**What to work on:** Each line of the data below that holds the word "overshoot" is to be reported in full.

Edit difference data:
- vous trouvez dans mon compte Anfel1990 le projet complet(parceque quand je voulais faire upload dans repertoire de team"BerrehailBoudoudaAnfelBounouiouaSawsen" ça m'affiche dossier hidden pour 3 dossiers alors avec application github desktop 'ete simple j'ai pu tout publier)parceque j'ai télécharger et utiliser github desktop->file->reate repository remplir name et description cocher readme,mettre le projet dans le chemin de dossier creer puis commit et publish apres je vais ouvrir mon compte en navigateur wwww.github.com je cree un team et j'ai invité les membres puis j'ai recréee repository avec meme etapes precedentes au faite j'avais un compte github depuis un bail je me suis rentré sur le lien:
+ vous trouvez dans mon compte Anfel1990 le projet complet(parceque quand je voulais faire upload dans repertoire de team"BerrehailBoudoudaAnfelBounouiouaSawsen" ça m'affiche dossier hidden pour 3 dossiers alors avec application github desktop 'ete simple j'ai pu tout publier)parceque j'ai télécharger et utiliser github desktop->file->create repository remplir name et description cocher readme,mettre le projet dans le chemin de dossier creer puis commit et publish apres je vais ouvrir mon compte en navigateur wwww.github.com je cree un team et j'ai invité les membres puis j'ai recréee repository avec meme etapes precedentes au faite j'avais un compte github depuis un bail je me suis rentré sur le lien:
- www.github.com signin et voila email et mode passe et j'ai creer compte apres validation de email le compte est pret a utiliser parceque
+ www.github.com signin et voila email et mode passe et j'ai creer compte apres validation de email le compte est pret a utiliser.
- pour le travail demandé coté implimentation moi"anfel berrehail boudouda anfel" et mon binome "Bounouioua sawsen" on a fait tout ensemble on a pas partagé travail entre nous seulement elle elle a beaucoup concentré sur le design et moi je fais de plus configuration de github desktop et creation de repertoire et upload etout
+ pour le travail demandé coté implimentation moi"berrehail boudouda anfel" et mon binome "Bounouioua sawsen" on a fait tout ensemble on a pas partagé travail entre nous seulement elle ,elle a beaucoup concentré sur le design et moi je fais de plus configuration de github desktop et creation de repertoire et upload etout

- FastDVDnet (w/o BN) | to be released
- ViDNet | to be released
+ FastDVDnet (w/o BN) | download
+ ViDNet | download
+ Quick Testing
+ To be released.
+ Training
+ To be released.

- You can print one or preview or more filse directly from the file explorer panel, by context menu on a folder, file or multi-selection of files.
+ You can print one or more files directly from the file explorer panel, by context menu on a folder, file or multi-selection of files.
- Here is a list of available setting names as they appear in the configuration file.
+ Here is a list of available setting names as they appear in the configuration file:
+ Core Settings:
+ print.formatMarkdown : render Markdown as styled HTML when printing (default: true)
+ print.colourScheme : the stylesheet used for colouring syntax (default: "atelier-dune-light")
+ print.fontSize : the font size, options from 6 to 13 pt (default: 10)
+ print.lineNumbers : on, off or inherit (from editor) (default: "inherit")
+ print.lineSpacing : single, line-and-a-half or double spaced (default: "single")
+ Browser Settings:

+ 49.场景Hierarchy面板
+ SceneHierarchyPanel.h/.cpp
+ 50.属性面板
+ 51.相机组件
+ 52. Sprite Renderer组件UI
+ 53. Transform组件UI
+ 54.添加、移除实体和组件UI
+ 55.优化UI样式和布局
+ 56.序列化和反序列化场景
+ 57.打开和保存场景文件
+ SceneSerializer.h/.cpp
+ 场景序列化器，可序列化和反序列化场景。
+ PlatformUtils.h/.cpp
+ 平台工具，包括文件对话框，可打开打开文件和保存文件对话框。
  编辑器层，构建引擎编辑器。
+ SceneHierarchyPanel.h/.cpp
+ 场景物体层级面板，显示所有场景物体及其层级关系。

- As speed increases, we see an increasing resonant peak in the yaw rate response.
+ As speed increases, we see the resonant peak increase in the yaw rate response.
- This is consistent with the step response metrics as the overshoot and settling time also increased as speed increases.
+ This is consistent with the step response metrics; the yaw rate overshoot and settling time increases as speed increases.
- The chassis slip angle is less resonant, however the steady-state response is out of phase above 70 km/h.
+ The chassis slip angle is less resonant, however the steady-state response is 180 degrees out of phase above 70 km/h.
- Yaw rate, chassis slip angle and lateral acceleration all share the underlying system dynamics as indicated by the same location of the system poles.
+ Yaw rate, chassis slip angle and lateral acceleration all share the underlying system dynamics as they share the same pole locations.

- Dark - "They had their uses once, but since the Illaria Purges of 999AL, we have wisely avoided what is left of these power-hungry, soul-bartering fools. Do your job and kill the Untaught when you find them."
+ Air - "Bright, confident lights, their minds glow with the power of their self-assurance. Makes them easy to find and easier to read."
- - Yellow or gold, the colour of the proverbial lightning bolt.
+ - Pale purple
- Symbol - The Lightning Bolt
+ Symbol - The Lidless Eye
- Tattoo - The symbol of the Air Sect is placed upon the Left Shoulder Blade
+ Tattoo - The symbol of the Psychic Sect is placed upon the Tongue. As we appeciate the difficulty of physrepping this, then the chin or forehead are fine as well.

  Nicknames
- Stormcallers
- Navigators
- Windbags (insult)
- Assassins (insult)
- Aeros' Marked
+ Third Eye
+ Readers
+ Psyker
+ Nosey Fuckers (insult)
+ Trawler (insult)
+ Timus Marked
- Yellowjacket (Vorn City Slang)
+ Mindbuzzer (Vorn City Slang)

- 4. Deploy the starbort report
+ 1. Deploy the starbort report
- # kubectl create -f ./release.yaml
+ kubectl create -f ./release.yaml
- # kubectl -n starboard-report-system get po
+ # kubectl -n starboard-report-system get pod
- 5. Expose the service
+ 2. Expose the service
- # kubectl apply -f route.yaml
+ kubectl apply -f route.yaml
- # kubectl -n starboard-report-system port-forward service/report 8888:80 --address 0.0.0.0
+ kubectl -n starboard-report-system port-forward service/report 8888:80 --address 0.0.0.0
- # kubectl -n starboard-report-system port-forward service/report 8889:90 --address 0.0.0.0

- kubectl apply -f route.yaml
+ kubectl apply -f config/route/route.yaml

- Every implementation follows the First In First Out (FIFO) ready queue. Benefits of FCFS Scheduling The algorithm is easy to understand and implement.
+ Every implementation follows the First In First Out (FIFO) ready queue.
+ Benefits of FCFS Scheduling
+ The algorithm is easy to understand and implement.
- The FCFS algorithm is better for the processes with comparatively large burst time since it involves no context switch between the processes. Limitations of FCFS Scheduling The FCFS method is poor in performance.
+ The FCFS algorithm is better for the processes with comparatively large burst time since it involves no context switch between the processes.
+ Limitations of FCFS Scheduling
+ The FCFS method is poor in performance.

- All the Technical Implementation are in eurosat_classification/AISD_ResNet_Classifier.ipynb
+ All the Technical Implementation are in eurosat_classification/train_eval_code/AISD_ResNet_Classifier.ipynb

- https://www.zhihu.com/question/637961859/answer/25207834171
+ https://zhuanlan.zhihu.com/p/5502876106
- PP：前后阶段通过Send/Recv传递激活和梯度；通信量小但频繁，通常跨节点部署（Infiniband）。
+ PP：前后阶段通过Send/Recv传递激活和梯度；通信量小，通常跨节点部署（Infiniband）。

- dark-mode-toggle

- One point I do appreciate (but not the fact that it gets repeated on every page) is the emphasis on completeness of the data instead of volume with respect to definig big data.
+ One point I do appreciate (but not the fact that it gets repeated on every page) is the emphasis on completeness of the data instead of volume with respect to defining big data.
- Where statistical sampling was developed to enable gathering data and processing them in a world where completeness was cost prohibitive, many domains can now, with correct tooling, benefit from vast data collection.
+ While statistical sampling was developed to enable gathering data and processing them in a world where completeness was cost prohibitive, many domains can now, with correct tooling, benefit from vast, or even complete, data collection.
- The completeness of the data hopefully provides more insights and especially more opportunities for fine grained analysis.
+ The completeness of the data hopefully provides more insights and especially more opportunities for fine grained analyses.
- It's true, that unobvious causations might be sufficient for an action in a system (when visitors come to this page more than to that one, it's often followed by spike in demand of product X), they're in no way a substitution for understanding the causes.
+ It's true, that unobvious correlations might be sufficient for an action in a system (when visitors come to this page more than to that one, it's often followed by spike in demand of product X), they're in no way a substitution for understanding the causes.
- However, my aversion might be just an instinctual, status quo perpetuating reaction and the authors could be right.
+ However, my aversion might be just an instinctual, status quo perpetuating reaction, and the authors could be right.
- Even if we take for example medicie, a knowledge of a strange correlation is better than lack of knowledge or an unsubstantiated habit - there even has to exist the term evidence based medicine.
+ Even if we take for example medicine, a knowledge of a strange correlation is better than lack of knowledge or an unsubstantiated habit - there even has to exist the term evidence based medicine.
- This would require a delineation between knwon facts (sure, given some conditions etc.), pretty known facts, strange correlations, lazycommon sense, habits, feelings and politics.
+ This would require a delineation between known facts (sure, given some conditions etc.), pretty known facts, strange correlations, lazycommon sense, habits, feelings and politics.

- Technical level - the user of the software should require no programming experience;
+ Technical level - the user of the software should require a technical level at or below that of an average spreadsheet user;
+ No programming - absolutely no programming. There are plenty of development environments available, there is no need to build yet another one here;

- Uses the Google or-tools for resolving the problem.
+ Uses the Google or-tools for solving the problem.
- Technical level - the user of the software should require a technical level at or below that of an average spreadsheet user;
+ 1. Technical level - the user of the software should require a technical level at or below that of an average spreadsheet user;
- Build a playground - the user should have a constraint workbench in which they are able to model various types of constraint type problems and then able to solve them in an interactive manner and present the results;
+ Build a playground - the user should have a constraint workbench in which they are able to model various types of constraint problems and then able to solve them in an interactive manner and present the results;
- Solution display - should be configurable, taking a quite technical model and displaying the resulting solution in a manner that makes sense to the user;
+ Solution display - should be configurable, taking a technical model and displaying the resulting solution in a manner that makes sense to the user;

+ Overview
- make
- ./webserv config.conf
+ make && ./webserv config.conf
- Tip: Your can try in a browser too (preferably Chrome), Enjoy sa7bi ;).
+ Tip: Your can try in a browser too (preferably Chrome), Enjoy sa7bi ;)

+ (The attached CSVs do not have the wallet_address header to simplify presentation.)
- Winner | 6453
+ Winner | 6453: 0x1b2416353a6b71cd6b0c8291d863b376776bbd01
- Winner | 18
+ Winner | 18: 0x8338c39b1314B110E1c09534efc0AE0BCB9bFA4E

**Written answer:**
- This is consistent with the step response metrics as the overshoot and settling time also increased as speed increases.
+ This is consistent with the step response metrics; the yaw rate overshoot and settling time increases as speed increases.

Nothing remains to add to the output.